A Diversity Dilemma

Consider the gender composition of the Board of Directors at 5 companies.

Which company was the least fair when it appointed its 8 board members?







This question echoes familiar claims about the gender balance of leadership teams in companies. Diversity of other forms too.

What does this information tell us about the fairness of each company in making board appointments?

Absolutely nothing.

In fact all 5 companies are fictitious and the board gender composition was generated randomly using coin flips. Every single one of these gender compositions can occur randomly without any causal explanation.

This seems surprising, dissonant. Our brains want to construct plausible stories about possible factors; hiring biases, social responsibility, diversity policies, sector culture etc.

We may still attempt to score, rank, benchmark the diversity of companies using this type of information.
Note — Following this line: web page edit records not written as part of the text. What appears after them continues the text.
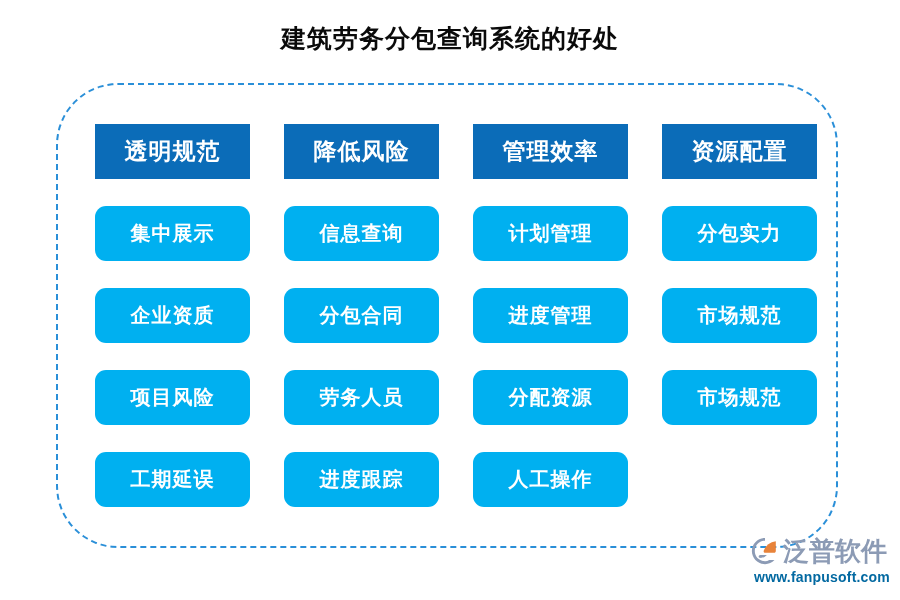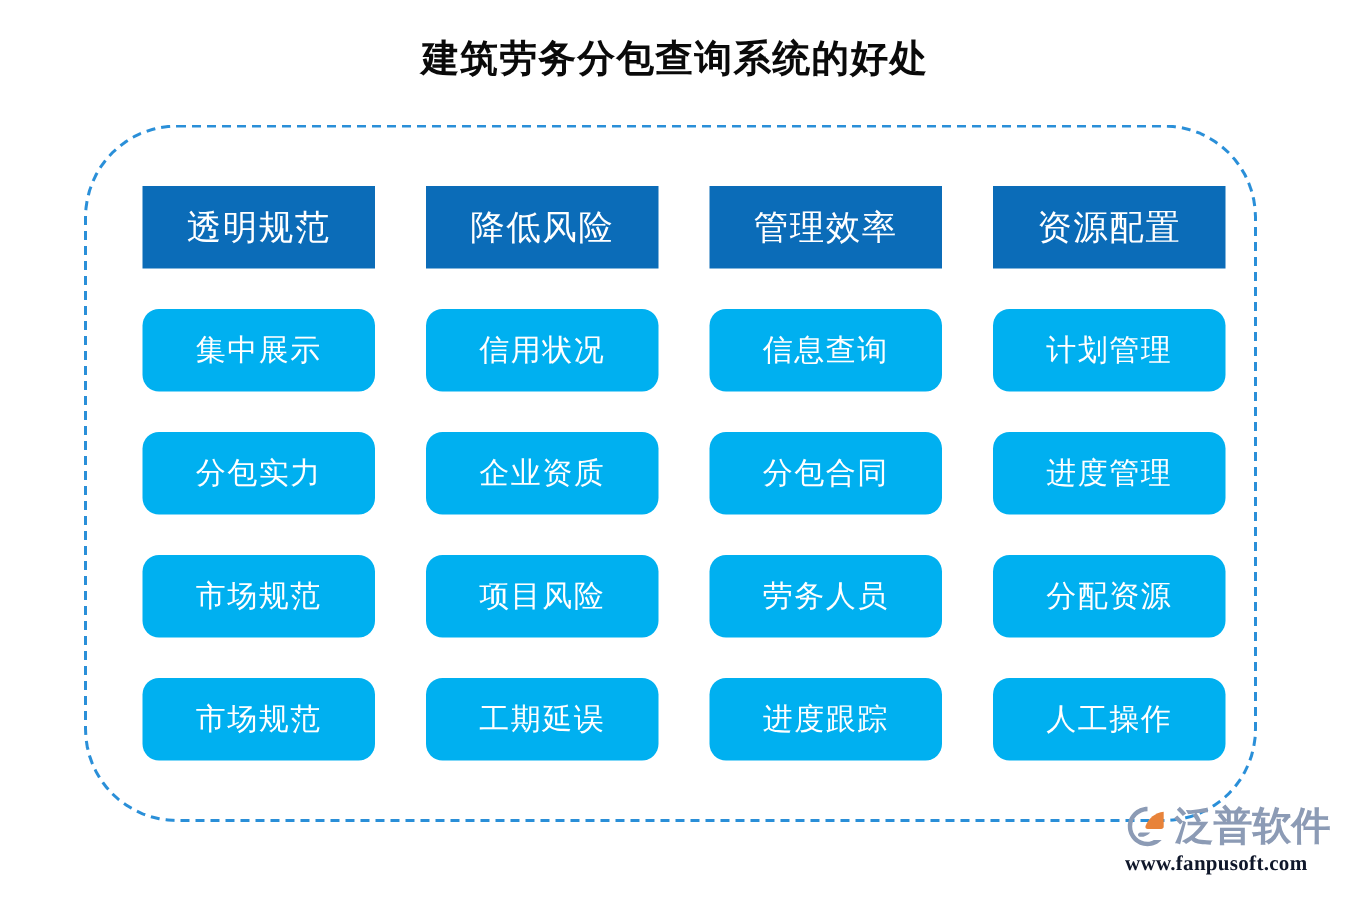"透明规范" .cell { font-weight: normal -> bold }
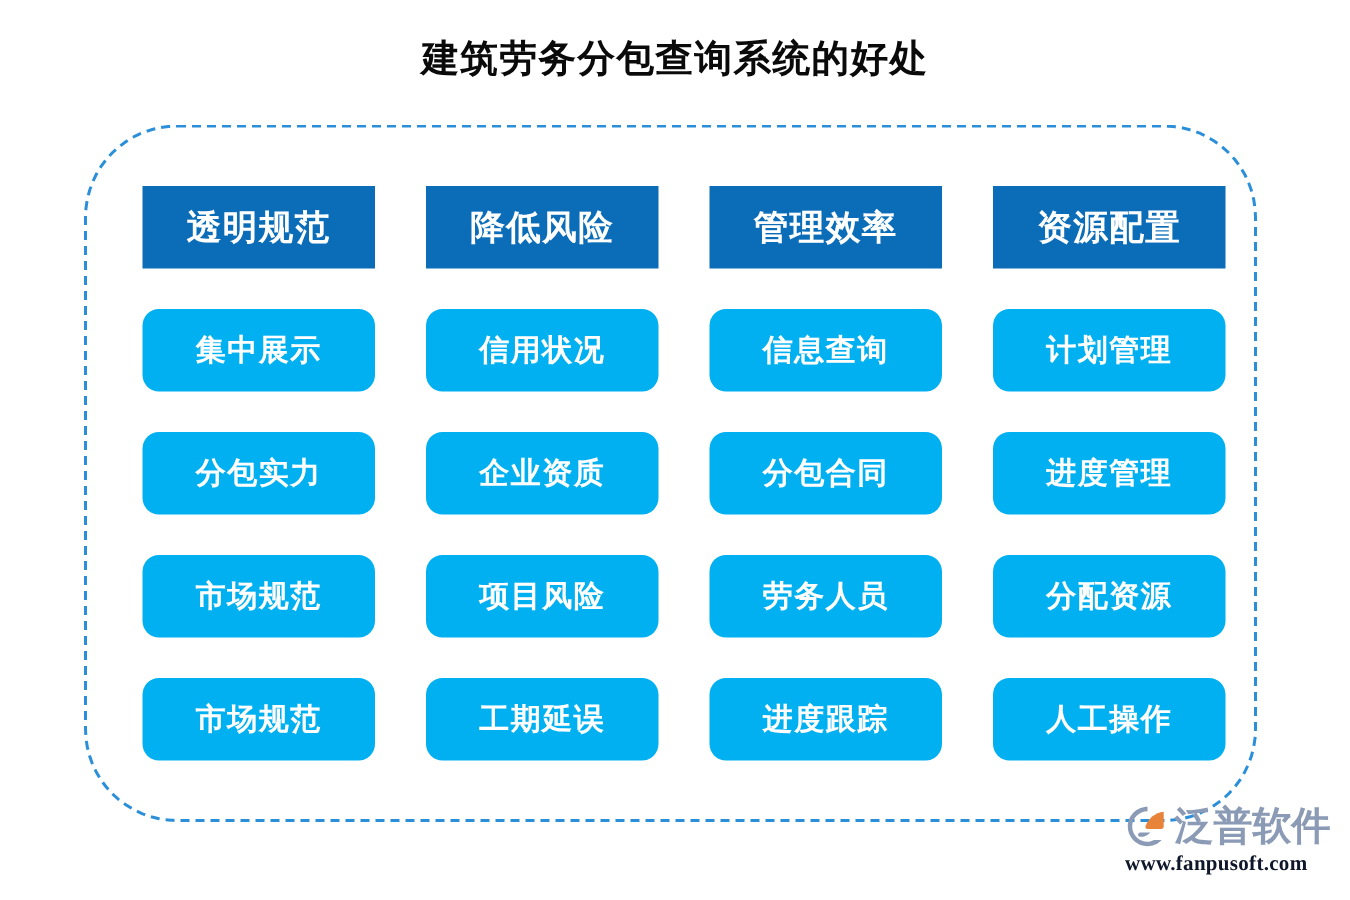"信用状况" div.cell { html: <div>信用状况</div> -> none }
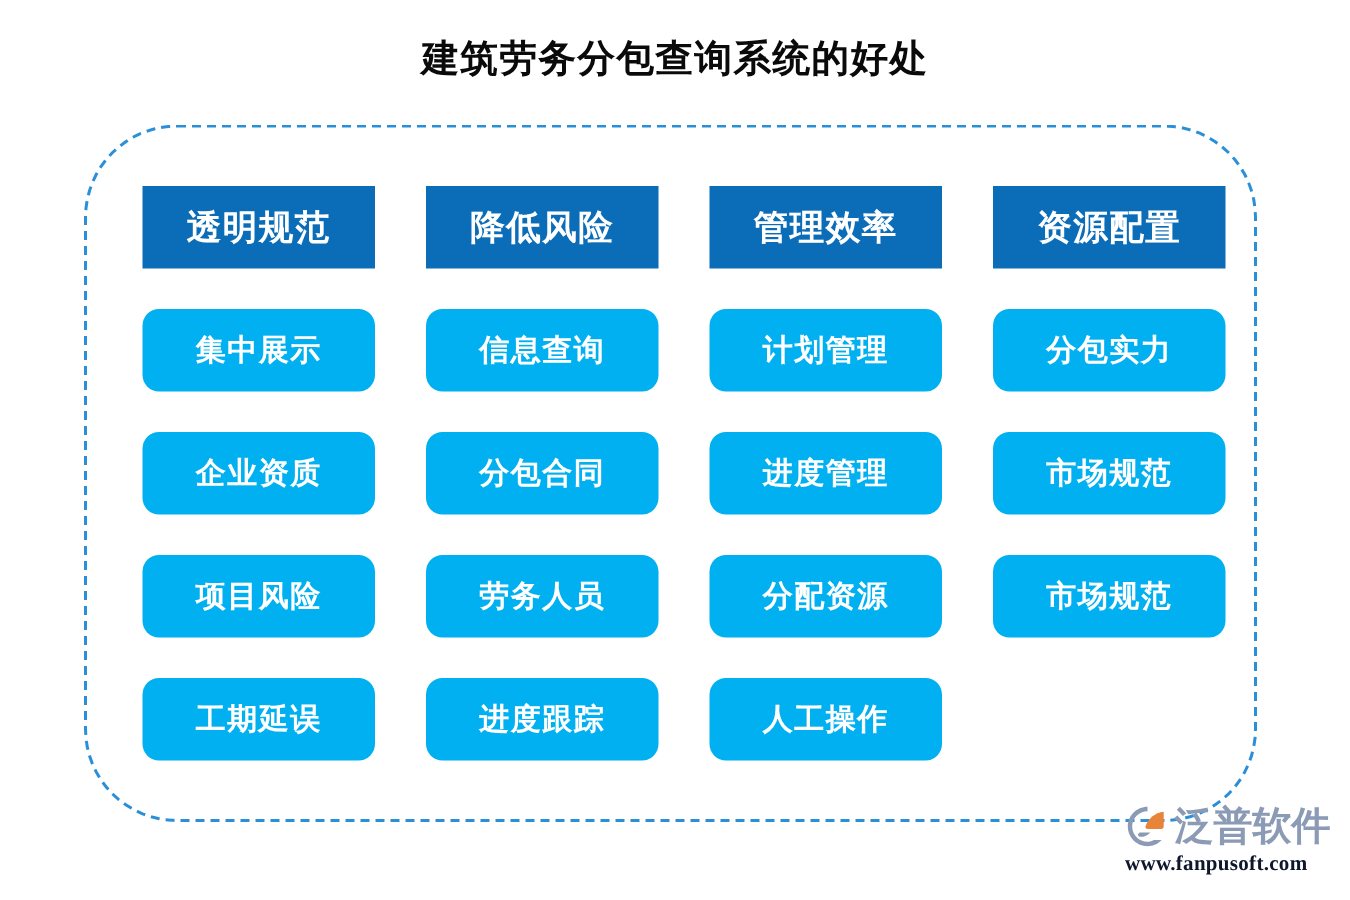"www.fanpusoft.com" #brand-url { color: #0f172a -> #0369a1; font-family: Liberation Serif, serif -> Liberation Sans, sans-serif; text-align: left -> right }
True, the chance of 8 board members of the same sex is far less likely than an even gender split. This is the binomial distribution at work.

This is what statistics is good at: aggregation, summarisation. Statistics can show how gender distribution on boards departs from expected proportions across lots of companies. It can detect true, and unacceptable discrimination at scale. It also helps us to claim with some confidence that groups with shared characteristics are different to others – fashion compared with construction for example – and how that might mirror historic or current social norms.

But we can’t look at the gender of board members at an individual company and make a reliable judgement about whether they were appointed with a gender bias or not. Comparing an individual company to an industry average of some sort isn’t meaningful either. A single-sex 8 person board can occur as a chance outlier rather than by discrimination.

If all our 5 companies truly have a random gender mix, what could they have done differently? Might we actually make a false accusation of bias? Should they have engineered a ‘representative’ gender mix? Or would intervening in a random distribution actually lead to more unfairness?

That’s a dilemma.

One example is how the investment industry compares companies according to their Environmental, Social & Governance (ESG) performance. Some ‘rating’ schemes attempt to score an individual company’s social responsibility based simplistically on the board gender mix. More of one gender = less representative of the population = less socially responsible. Seriously?

At the very least we might try to express the probability of gender bias in an individual company, given base rates (eg. for an occupation, sector) and a binomial expectation. Perhaps thats just not headline-grabbing enough? Do we just want simple claims – such as a gender pay gaps – which confirm our beliefs about unfairness without detecting real, wrongful discrimination?

What does that say about our intuitions when wrestling with the concept of diversity of all forms? Could championing ‘diversity’ as a vague and simplistic ideal even obscure its specific purpose, intent, goals? If we focus on what we can easily see and count, we might fail to seek those true causal factors which make the world a better place.